В славном городе Штутгарте, затянутом сеткой зимнего дождя, неподалеку от
Кенигштрассе шумела барахолка. Был конец недели, и оттого там топтался
народ, много людей. Продавали на барахолке тряпочки, не годные к
употреблению, порнографические журналы издания 1965 года и потускневшие
мельхиоровые ложки.
Стояли там и крепкие рижские ребята. Товар у них был особый - ордена и
медали. Лежала у них под стеклом звездочка - орден Красной Звезды, хороший
боевой орден. Стоил он тридцать марок, иначе говоря, шесть пачек сигарет.

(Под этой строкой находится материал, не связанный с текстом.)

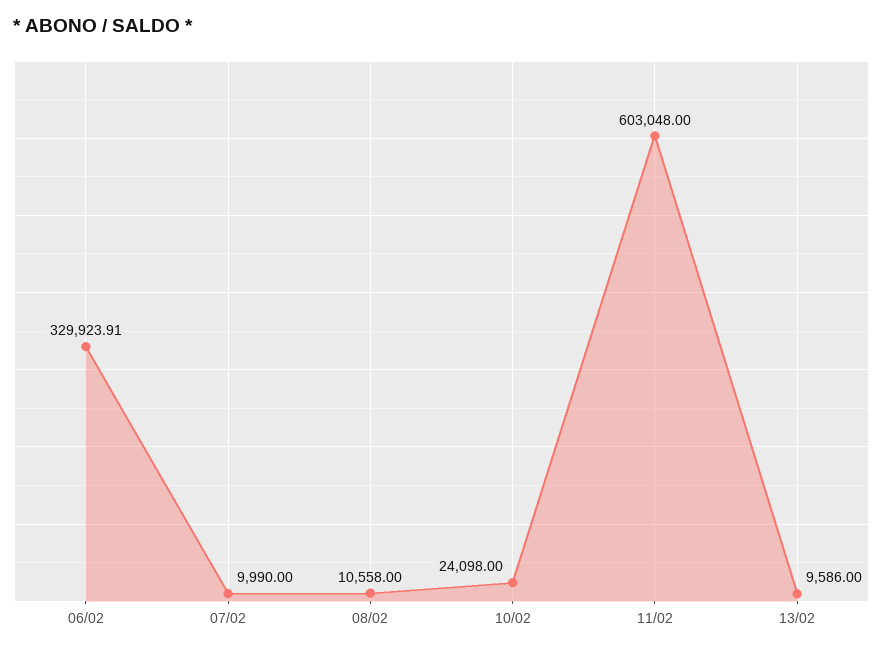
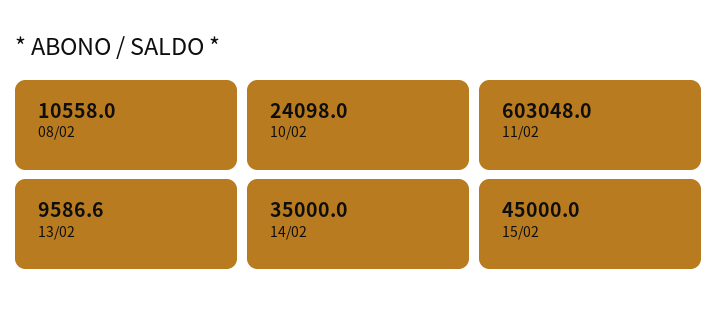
06/02: 329923.91 -> none
07/02: 9990 -> none
13/02: 9586 -> 9586.6
14/02: none -> 35000
15/02: none -> 45000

На мгновенье мне показалось, что это мой орден, тот, украденный из школьной
мастерской, и я еле подавил в себе желание сверить номера. Но нет, это была,
конечно, чужая звездочка.
И я снова вспомнил своего дружка, что получил этот орден посмертно, и
другого, который получил просто смерть, без всяких орденов.
Человечек в долгополой шинели и красноармейской шапке держал наперевес
винтовку с примкнутым штыком. Казалось, что он двигался на восток, стремясь
вырваться за пределы серебряной подковы, в которую он был заключен, и
отправлялся на Родину.
И орден этот был красив особой красотой, красотой ушедшего мира.
А рядом, среди юбилейных медалей, был придавлен стеклышком орден Александра
Невского. Человек в шлеме, в отличие от красноармейца, хмуро смотрел с него
на запад, на федеральные здания земли Баден-Вюртенберг. Орден этот особый,
не очень известный, всего им награждено тысяч сорок человек, по статуту - от
командира взвода до командира дивизии.
Мне понравился этот князь, оказавшийся в чужой стране, хотя, по сути, это
был не князь, а народный артист СССР Черкасов. Никто не знает, как выглядел
князь, и можно быть уверенным только в форме его шлема. Можно придумывать за
него мотивы поступков и политических решений, потому что никто не знал, как
все произошло на самом деле. Можно было придумывать за него хитрые
политические ходы, потому что в воображаемом князе мне больше всего
нравились малые потери личного состава во время Невской битвы.